■ **Task item**:
The requested output is every line from the one with "1.5L TURBO. AWD." through the last line below, printed exactly.

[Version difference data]
+--
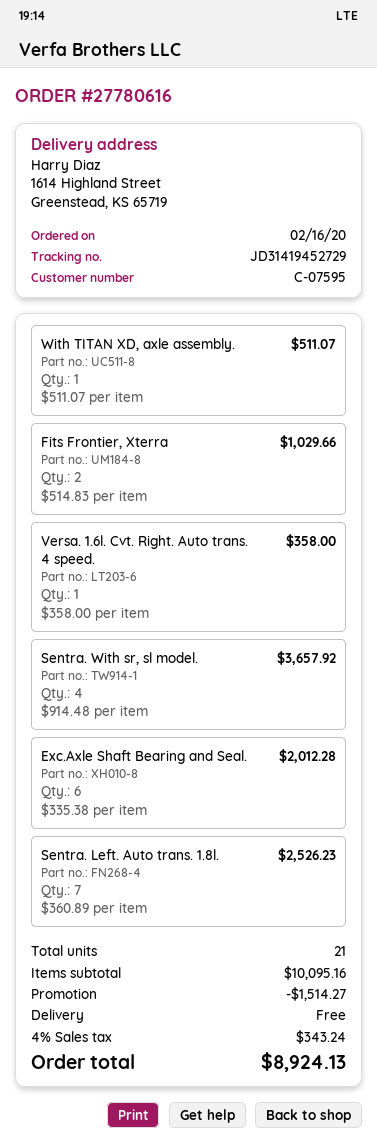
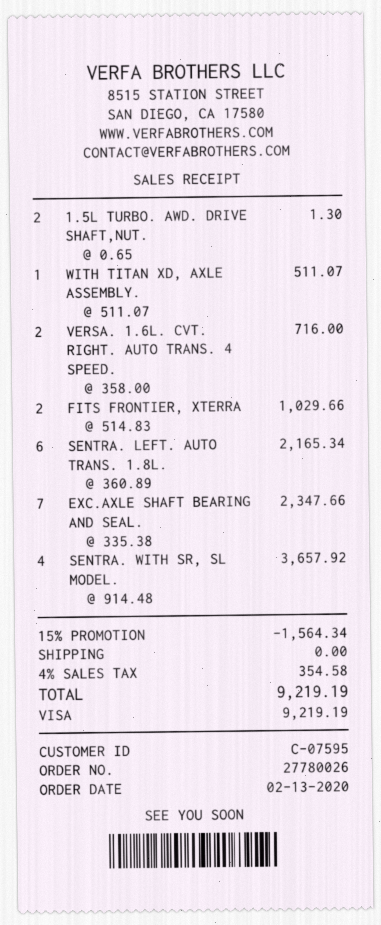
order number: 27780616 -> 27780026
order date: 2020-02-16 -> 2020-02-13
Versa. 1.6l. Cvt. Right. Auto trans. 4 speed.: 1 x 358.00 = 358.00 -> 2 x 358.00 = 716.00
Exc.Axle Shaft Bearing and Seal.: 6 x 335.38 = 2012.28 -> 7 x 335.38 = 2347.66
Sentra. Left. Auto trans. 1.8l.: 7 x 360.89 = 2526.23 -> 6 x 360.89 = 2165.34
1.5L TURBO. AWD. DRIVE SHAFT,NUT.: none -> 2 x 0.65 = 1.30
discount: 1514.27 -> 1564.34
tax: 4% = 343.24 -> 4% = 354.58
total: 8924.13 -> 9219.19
+--
■ **Completed task**:
1.5L TURBO. AWD. DRIVE SHAFT,NUT.: none -> 2 x 0.65 = 1.30
discount: 1514.27 -> 1564.34
tax: 4% = 343.24 -> 4% = 354.58
total: 8924.13 -> 9219.19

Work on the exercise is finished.